# Exercise goal:
Below are entries with pictures among them; reproduce exactly, and only, the lines from the one containing "chhqshvn | Sell Price: 0.316 -> 0.31" down to the one containing "bdkloegq | Buy Price: 0.11 -> 0.101", without the pictures.

Change detection data:
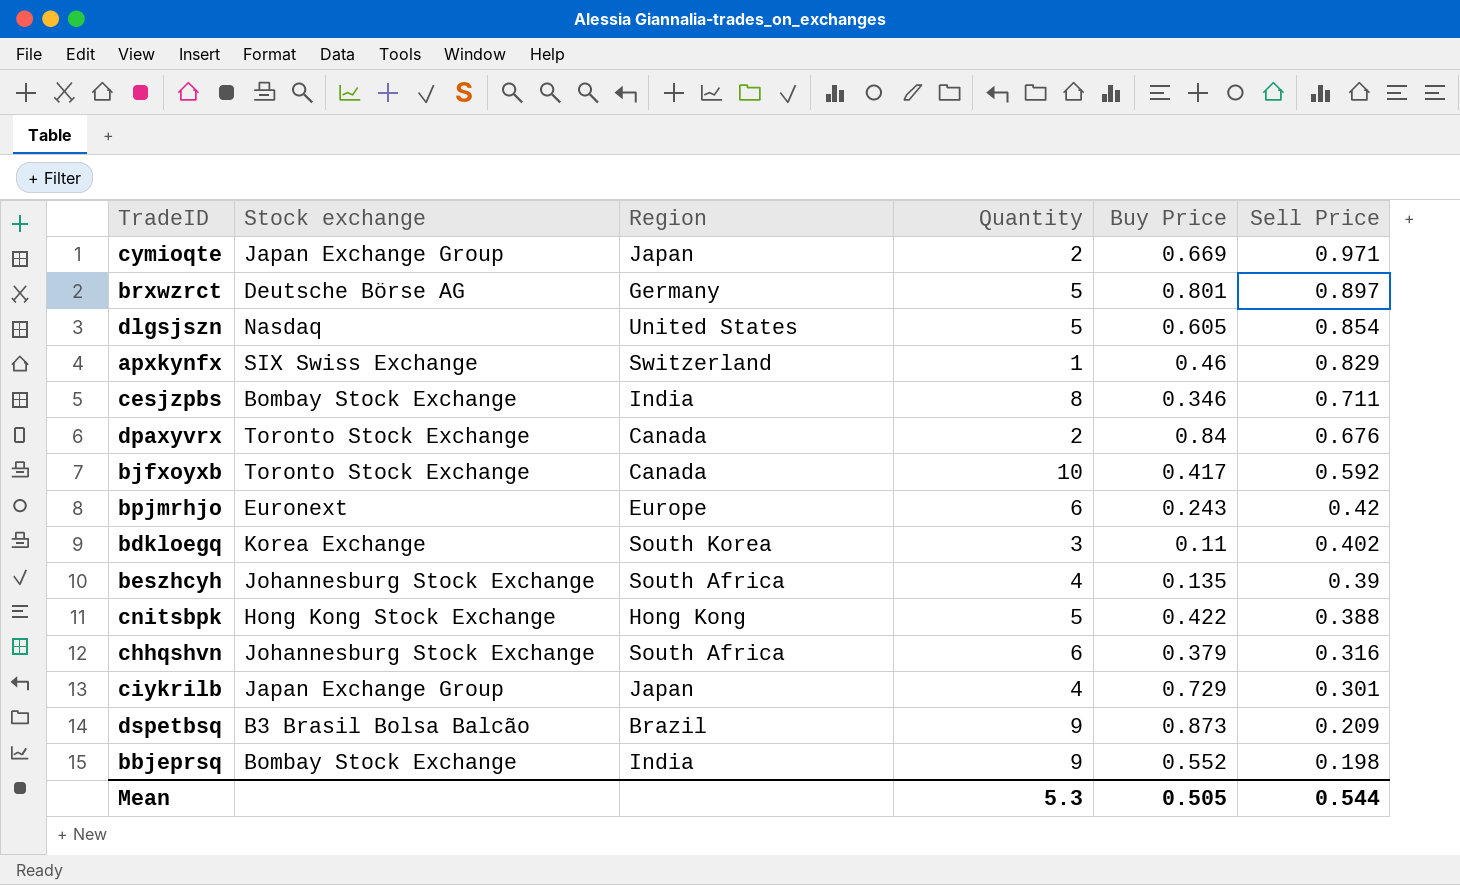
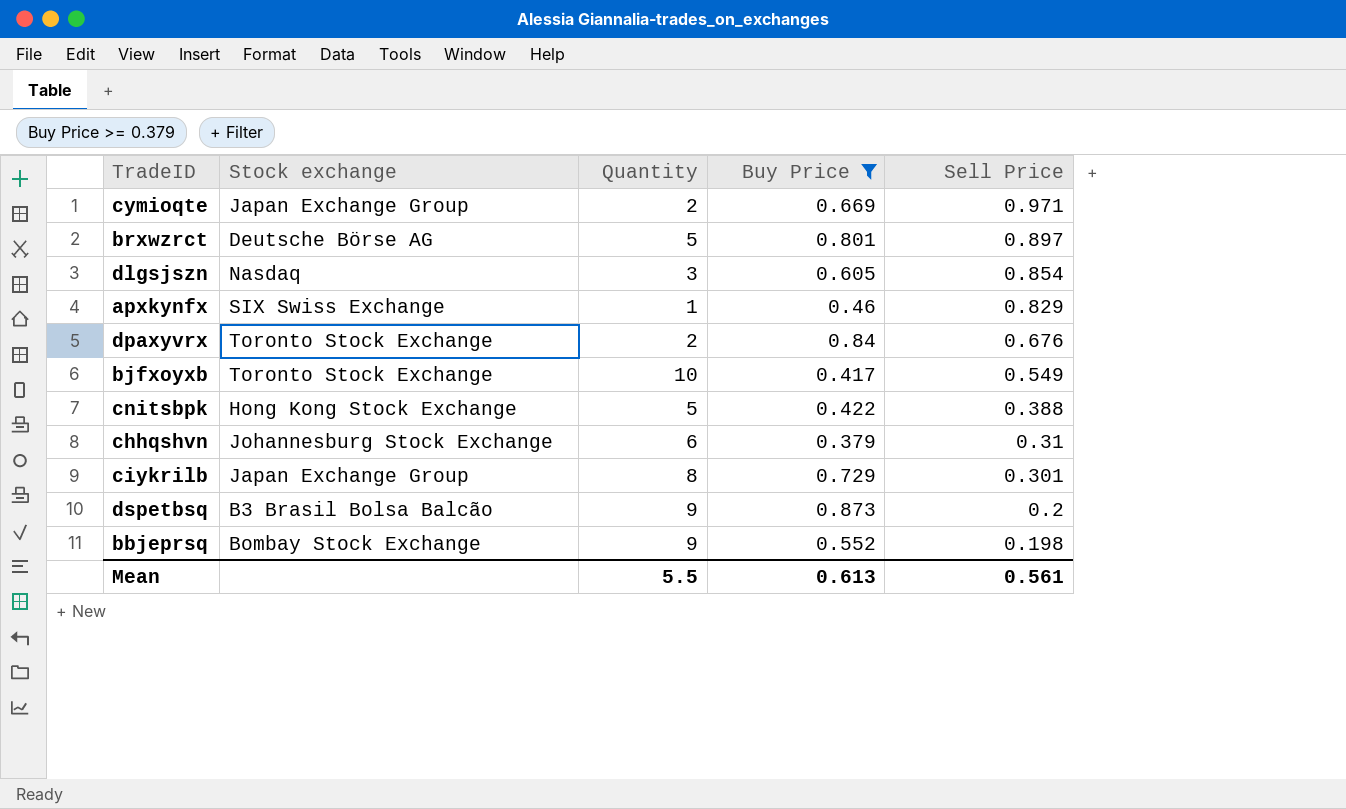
filter: none -> Buy Price >= 0.379
column Region | position: 3 -> none
dlgsjszn | Quantity: 5 -> 3
bjfxoyxb | Sell Price: 0.592 -> 0.549
chhqshvn | Sell Price: 0.316 -> 0.31
ciykrilb | Quantity: 4 -> 8
dspetbsq | Sell Price: 0.209 -> 0.2
Mean | Quantity: 5.3 -> 5.5
Mean | Buy Price: 0.505 -> 0.613
Mean | Sell Price: 0.544 -> 0.561

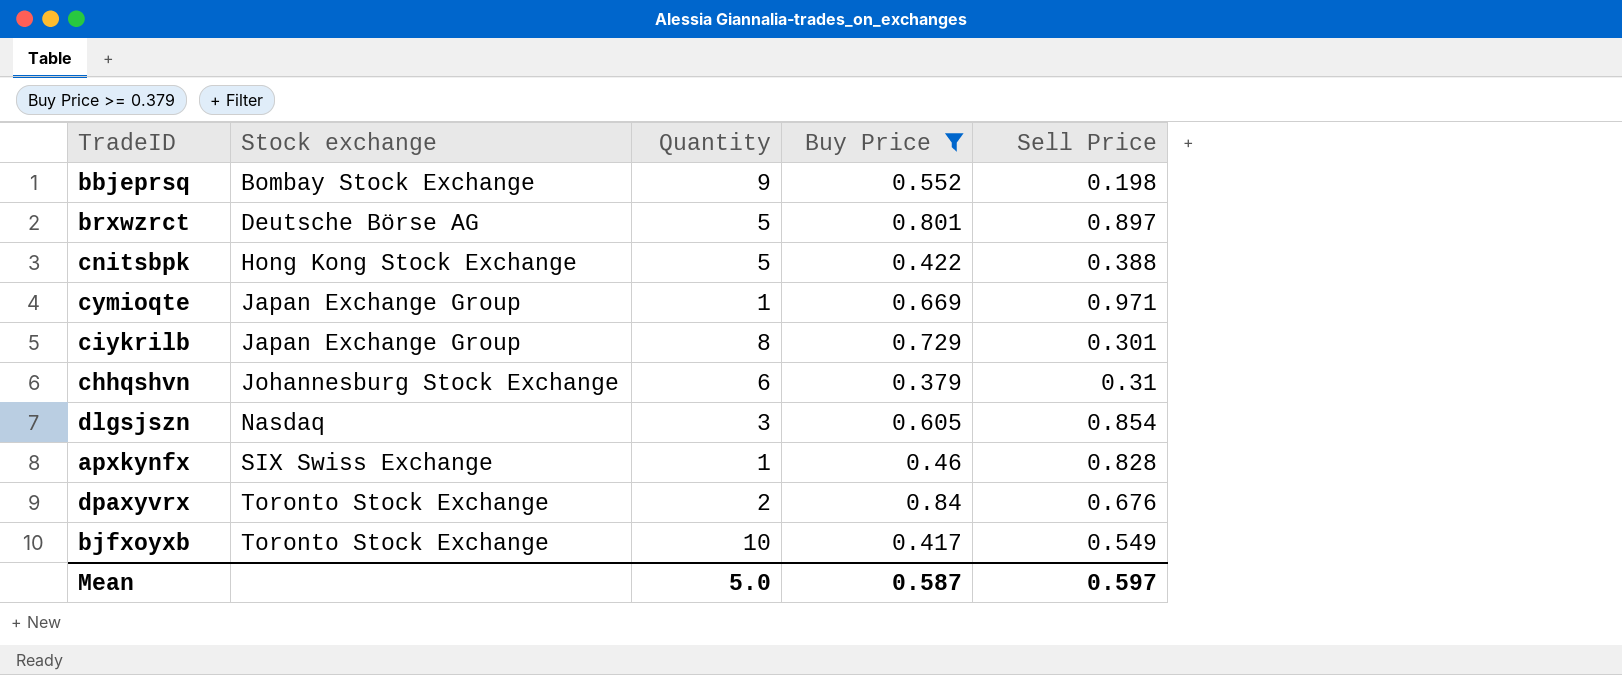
row order: Sell Price descending -> Stock exchange ascending
row dspetbsq: B3 Brasil Bolsa Balcão | 9 | 0.873 | 0.2 -> none
cymioqte | Quantity: 2 -> 1
apxkynfx | Sell Price: 0.829 -> 0.828
Mean | Quantity: 5.5 -> 5.0
Mean | Buy Price: 0.613 -> 0.587
Mean | Sell Price: 0.561 -> 0.597

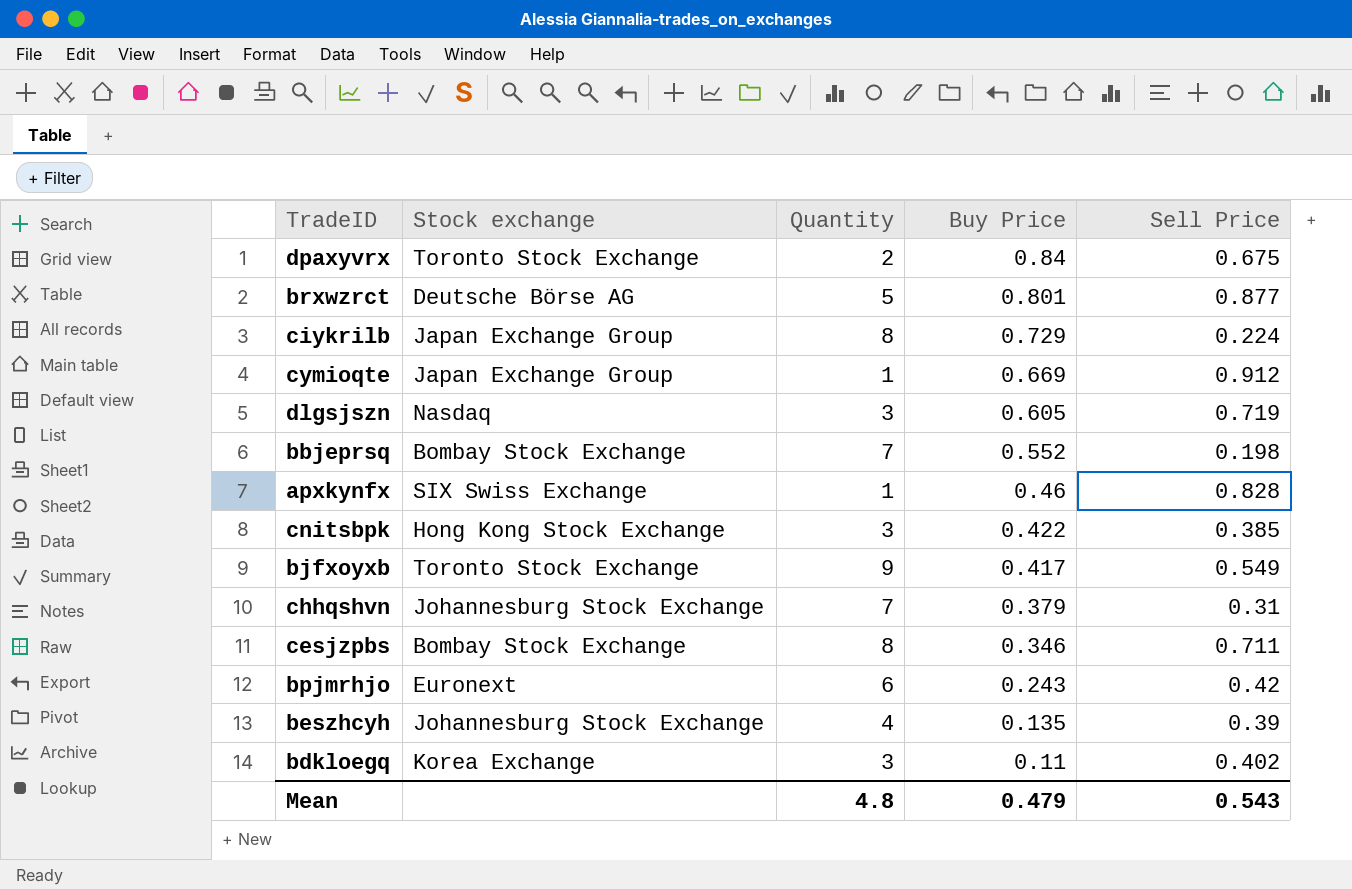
filter: Buy Price >= 0.379 -> none
row order: Stock exchange ascending -> Buy Price descending
dpaxyvrx | Sell Price: 0.676 -> 0.675
brxwzrct | Sell Price: 0.897 -> 0.877
ciykrilb | Sell Price: 0.301 -> 0.224
cymioqte | Sell Price: 0.971 -> 0.912
dlgsjszn | Sell Price: 0.854 -> 0.719
bbjeprsq | Quantity: 9 -> 7
cnitsbpk | Quantity: 5 -> 3
cnitsbpk | Sell Price: 0.388 -> 0.385
bjfxoyxb | Quantity: 10 -> 9
chhqshvn | Quantity: 6 -> 7
Mean | Quantity: 5.0 -> 4.8
Mean | Buy Price: 0.587 -> 0.479
Mean | Sell Price: 0.597 -> 0.543

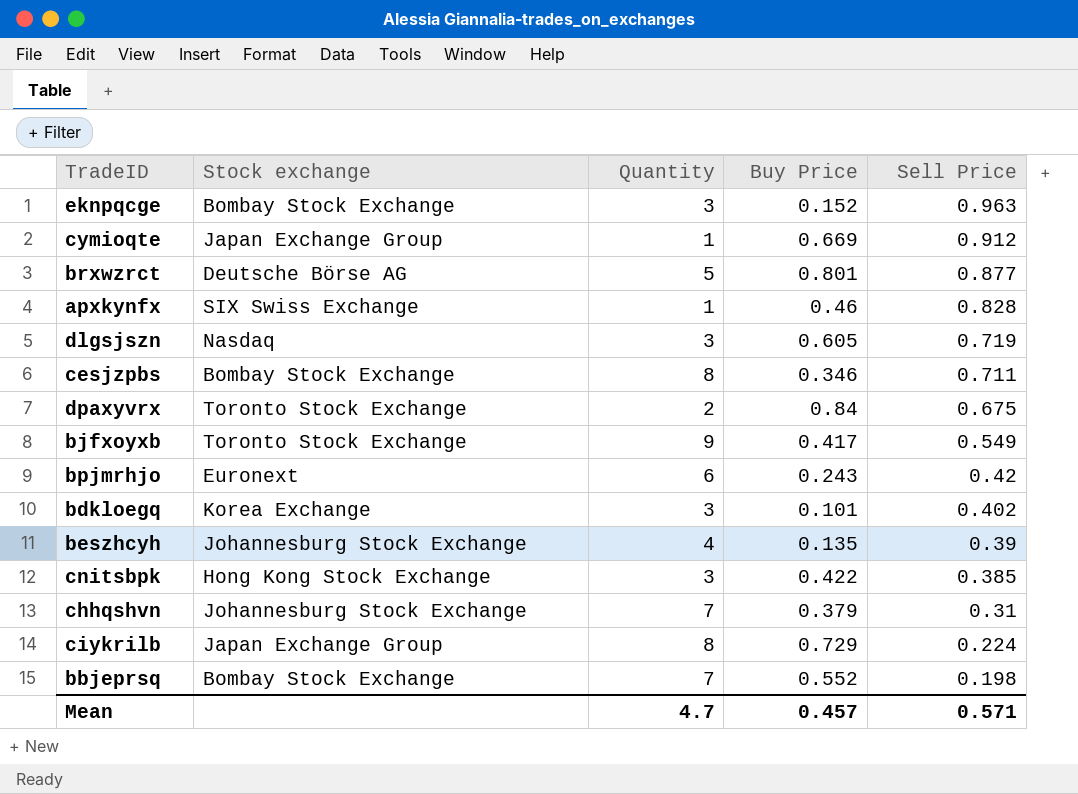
row order: Buy Price descending -> Sell Price descending
row eknpqcge: none -> Bombay Stock Exchange | 3 | 0.152 | 0.963
bdkloegq | Buy Price: 0.11 -> 0.101
Mean | Quantity: 4.8 -> 4.7
Mean | Buy Price: 0.479 -> 0.457
Mean | Sell Price: 0.543 -> 0.571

# Response below:
chhqshvn | Sell Price: 0.316 -> 0.31
ciykrilb | Quantity: 4 -> 8
dspetbsq | Sell Price: 0.209 -> 0.2
Mean | Quantity: 5.3 -> 5.5
Mean | Buy Price: 0.505 -> 0.613
Mean | Sell Price: 0.544 -> 0.561

row order: Sell Price descending -> Stock exchange ascending
row dspetbsq: B3 Brasil Bolsa Balcão | 9 | 0.873 | 0.2 -> none
cymioqte | Quantity: 2 -> 1
apxkynfx | Sell Price: 0.829 -> 0.828
Mean | Quantity: 5.5 -> 5.0
Mean | Buy Price: 0.613 -> 0.587
Mean | Sell Price: 0.561 -> 0.597

filter: Buy Price >= 0.379 -> none
row order: Stock exchange ascending -> Buy Price descending
dpaxyvrx | Sell Price: 0.676 -> 0.675
brxwzrct | Sell Price: 0.897 -> 0.877
ciykrilb | Sell Price: 0.301 -> 0.224
cymioqte | Sell Price: 0.971 -> 0.912
dlgsjszn | Sell Price: 0.854 -> 0.719
bbjeprsq | Quantity: 9 -> 7
cnitsbpk | Quantity: 5 -> 3
cnitsbpk | Sell Price: 0.388 -> 0.385
bjfxoyxb | Quantity: 10 -> 9
chhqshvn | Quantity: 6 -> 7
Mean | Quantity: 5.0 -> 4.8
Mean | Buy Price: 0.587 -> 0.479
Mean | Sell Price: 0.597 -> 0.543

row order: Buy Price descending -> Sell Price descending
row eknpqcge: none -> Bombay Stock Exchange | 3 | 0.152 | 0.963
bdkloegq | Buy Price: 0.11 -> 0.101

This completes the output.